Download or read book IQ Testing 101 written by Alan S. Kaufman, PhD and published by Springer Publishing Company. This book was released on 2009-07-20 with total page 362 pages. Available in PDF, EPUB and Kindle. Book excerpt: Does your IQ really measure your intelligence? Is IQ genetic? Can your IQ vary? Do we get smarter or dumber as we get older? How will IQ tests be different in the future? Dr. Kaufman, a leading expert on the development of IQ tests, explores these critical questions and many more in IQ Testing 101. This book provides a brief, compelling introduction to the topic of IQ testing-its mysteries, misconceptions, and truths.
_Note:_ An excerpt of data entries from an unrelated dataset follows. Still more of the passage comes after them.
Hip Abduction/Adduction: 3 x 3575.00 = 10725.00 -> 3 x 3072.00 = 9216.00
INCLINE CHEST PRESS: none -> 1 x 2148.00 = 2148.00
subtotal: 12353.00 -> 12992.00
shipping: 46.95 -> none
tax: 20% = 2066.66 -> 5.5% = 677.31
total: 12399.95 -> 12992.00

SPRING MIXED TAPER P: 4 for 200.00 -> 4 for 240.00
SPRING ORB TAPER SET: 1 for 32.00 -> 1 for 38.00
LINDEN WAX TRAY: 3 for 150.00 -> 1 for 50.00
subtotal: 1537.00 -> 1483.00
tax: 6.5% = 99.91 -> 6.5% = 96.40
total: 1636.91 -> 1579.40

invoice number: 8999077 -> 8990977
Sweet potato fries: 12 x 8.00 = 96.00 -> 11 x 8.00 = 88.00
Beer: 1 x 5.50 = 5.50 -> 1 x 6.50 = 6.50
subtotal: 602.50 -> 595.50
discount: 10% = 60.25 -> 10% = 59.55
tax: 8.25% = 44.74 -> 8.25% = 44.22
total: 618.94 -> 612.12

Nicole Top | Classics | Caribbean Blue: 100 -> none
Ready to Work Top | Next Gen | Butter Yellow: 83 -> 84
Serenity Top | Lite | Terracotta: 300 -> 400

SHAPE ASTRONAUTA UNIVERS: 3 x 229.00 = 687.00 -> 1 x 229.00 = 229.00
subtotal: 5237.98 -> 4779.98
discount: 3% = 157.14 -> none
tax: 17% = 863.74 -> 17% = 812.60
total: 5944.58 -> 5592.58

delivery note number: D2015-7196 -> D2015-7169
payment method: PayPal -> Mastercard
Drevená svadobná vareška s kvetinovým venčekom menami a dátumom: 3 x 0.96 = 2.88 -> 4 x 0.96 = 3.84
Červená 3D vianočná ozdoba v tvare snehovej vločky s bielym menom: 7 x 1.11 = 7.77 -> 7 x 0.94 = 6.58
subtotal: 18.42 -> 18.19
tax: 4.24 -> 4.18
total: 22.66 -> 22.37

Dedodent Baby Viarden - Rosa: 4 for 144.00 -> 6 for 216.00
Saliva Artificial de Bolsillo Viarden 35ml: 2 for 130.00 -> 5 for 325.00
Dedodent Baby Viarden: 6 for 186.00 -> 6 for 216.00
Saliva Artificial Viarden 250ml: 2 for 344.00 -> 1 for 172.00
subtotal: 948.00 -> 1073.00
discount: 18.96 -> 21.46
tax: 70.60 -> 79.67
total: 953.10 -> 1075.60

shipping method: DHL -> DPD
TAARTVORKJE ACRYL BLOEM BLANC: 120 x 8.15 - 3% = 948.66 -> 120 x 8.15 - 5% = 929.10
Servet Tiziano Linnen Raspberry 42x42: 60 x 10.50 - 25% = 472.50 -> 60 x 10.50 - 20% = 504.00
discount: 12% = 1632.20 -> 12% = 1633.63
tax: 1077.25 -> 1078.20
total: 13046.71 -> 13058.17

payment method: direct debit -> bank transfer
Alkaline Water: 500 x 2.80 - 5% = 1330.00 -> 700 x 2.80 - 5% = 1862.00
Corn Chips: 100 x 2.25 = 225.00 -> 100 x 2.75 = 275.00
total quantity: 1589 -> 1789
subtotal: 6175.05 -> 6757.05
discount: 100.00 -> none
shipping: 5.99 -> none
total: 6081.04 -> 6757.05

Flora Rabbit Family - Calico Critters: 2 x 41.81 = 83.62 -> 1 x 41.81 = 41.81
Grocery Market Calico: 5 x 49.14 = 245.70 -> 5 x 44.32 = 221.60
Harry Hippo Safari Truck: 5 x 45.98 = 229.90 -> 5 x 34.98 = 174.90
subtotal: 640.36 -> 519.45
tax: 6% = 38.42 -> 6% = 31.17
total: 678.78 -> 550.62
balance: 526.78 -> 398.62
This newest edition to the popular Psych 101 Series presents a common-sense approach to what IQ is and what it is not. In lucid, engaging prose, Kaufman explains the nature of IQ testing, as well as where it came from, and where it's going in the future. A quick, fun, even enlightening read, not only for psychologists and educators, but for anyone interested in the study of intelligence. The Psych 101 Series Short, reader-friendly introductions to cutting-edge topics in psychology. With key concepts, controversial topics, and fascinating accounts of up-to-the-minute research, The Psych 101 Series is a valuable resource for all students of psychology and anyone interested in the field.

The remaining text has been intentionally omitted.